Age, weight and height was taken, a detailed history, meticulous clinical examination was performed to rule out any diseases and as a standard hospital protocol complete blood picture, serum calcium, phosphorous, alkaline phosphatase, Parathormone and 25 Hydroxy Vitamin D3 (25OHD). Two women had vitamin D3 level of >30 ng/ mL of 25OHD and was excluded from the study. 25 Hydroxy Vitamin D3 was measured in house by chemilumi nescence immunoassay (CLIA) and >30 ng/mL was taken as normal, 21-29 ng/mL as insufficiency and <20 ng/mL as deficiency. The participants were divided into two groups of 24 in each arm. All participants equivocally agreed not to change their dietary habits and life style till the study was over. The study groups of women were asked to apply; Top-D (Aloe Vera based- Vitamin D3) was developed at King Fahd Hospital of the University, AlKhobar with each gram of the Top-D cream delivering 5000 IU of vitamin D3. The second group used 1 gram of Aloe vera gel. The participants had no knowledge to which group they belong. A second blood sample was taken at the end of 3 months and the data was entered in the database and analyzed using a t-test to compare means between the two groups, for all the parameters tested before and after topical use of VD and AVG. All tests were performed using SPSS (Statistical Package for the Social Sciences), version 14.0, Chicago, Illinois.
A p value of <0.05 was considered statistical significant with Confidence Interval (CI) of 95%.
The data of 48 women was available for analysis. The mean age was 22.58 ± 1.95 with Body Mass Index (BMI) of mean 19.95 ± 3.15 kg/M2. Table 1 gives the data of age, BMI and blood levels. In the study group the average BMI was 19.91 ± 2.93 kg/M2 and control group was 20.0 ± 3.41 kg/M2 (P value <0.2). The average 25OHD in the study group pre-treatment was 12.05 ng/mL ± 6.54 and post-treatment was 37.95ng/mL ± 6.43 (P<0.0001). In the control group the pre-treatment 25OHD was 10.4 ng/mL ± 3.97 and post-treatment was 9.58 ng/mL ± 3.03. Figure 1 gives the comparison between the pre and post treatment of control group of participants who was given placebo while Figure 2 shows that of the study group. In the control group there was no statistically change between the groups where as in the study group women who had lower level of 25OHD showed marked improvement in the levels of level of 25OHD. The comparison between the two groups is given in Table 2.
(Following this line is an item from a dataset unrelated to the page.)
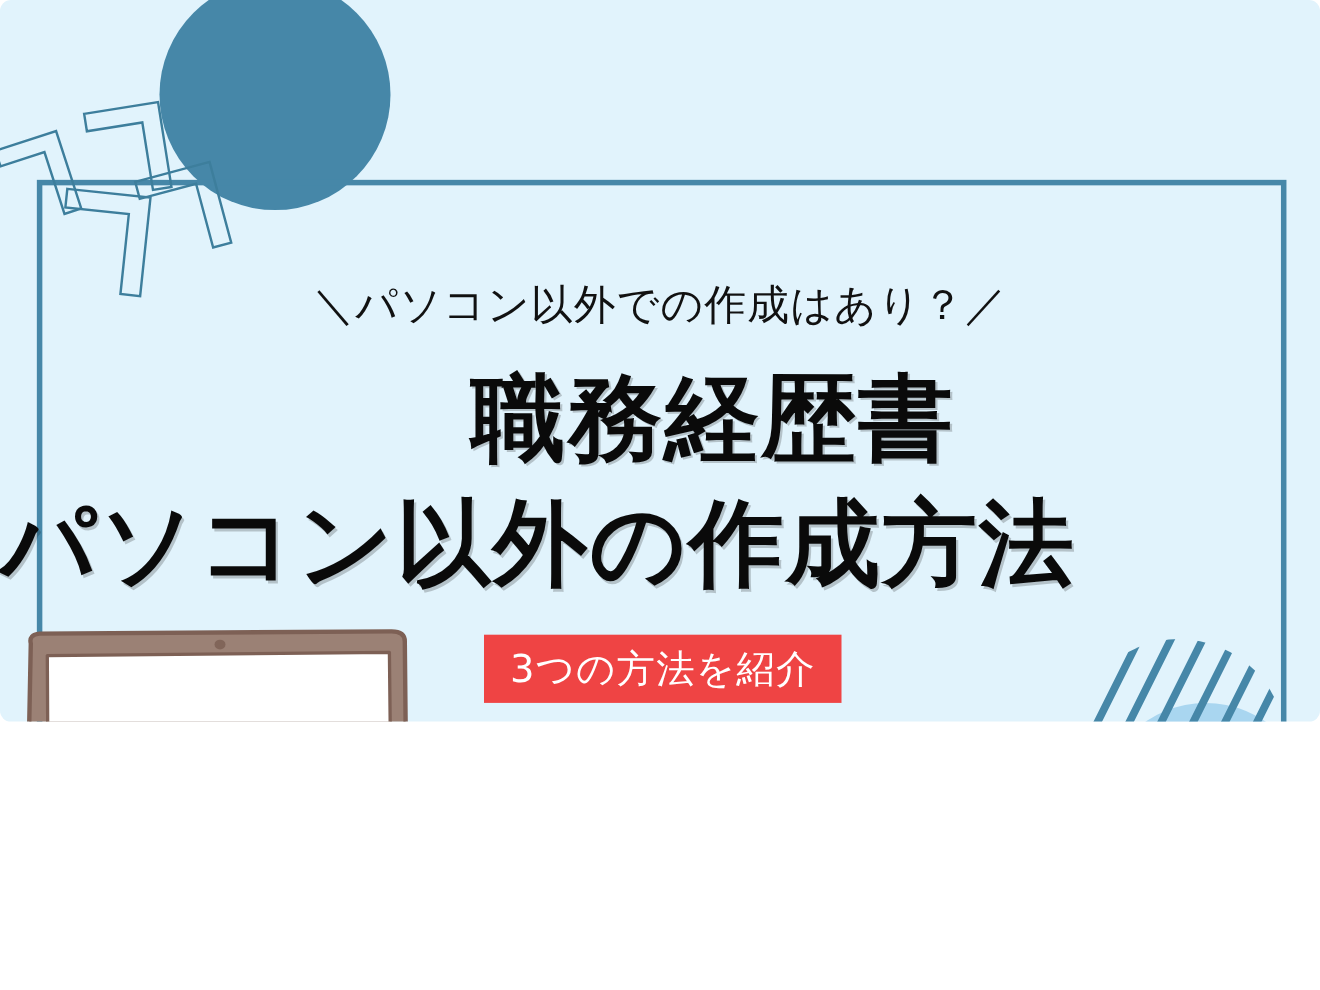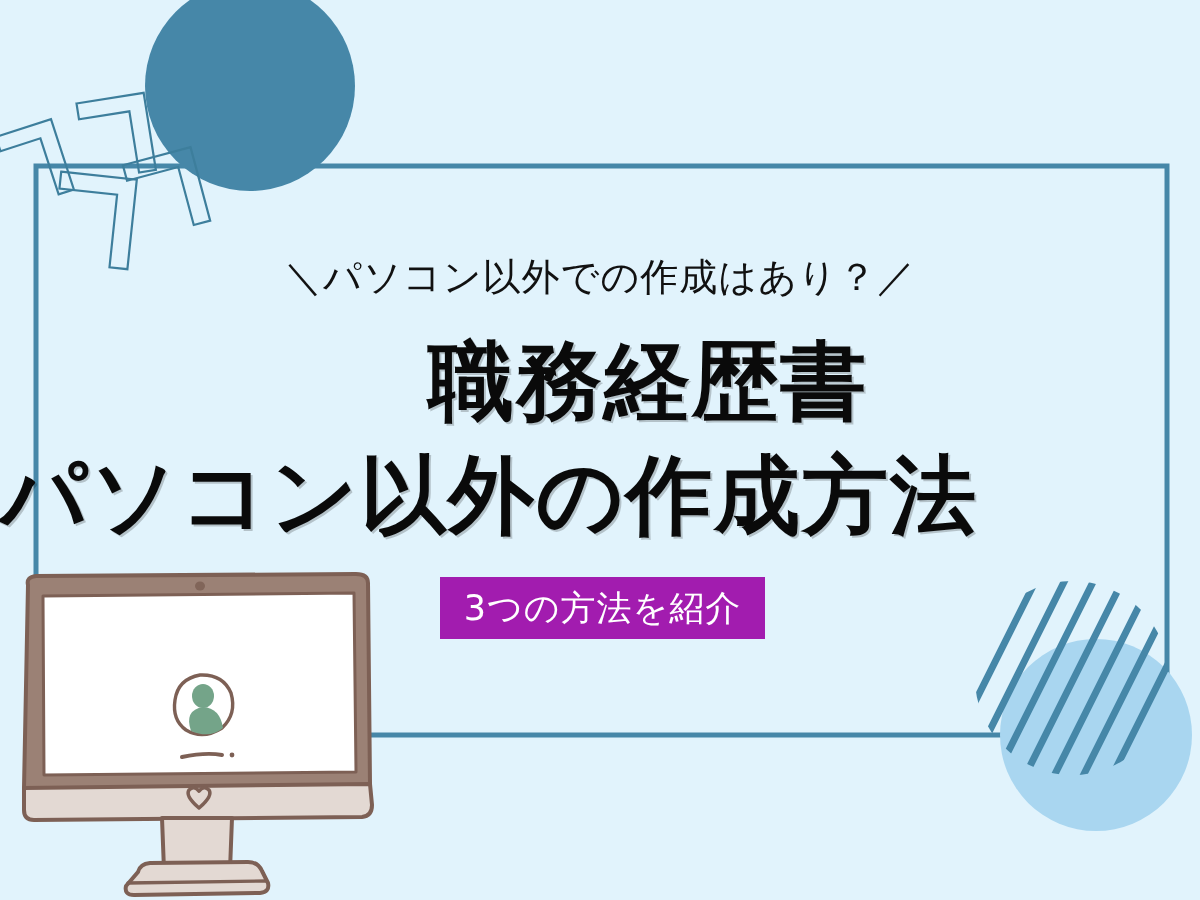"＼パソコン以外での作成はあり？／" #banner { border-radius: none -> 10px; height: 900px -> 656px }
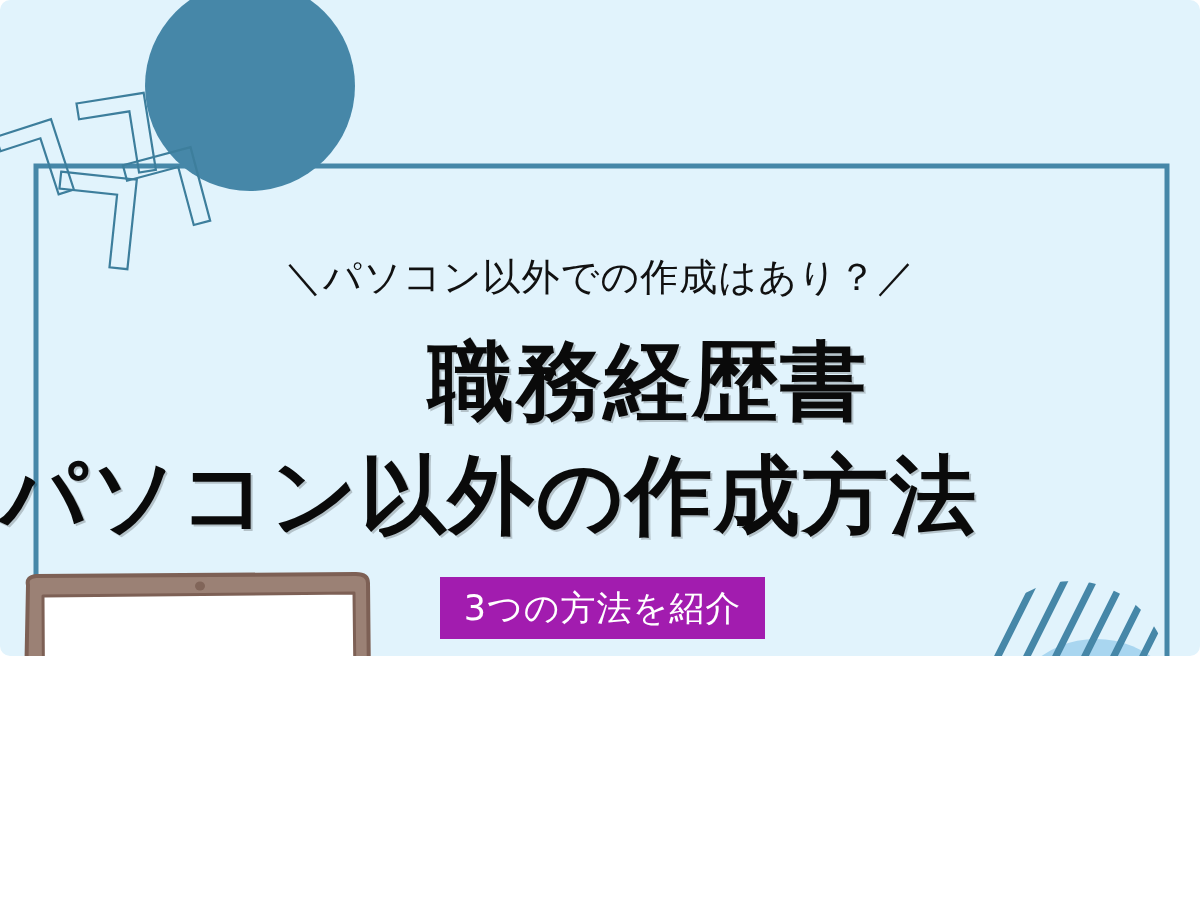"3つの方法を紹介" #badge { background: #a21caf -> #ef4444 }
Our study shows that our formulation of vitamin D3 can safely and effectively be delivered by dermal route reducing the incidence of non-compliance of oral route.
Most common routes of administration of VD is either oral or recently invasive injectable route. For any drug large proportions of oral prescriptions are never taken at all (14). Recent estimates for noncompliance range from study to study with ranges of 62 to 84 percent using electronic monitoring (15, 16) hence we believe that in the young and elderly oral route can be by passed by the use of transdermal route.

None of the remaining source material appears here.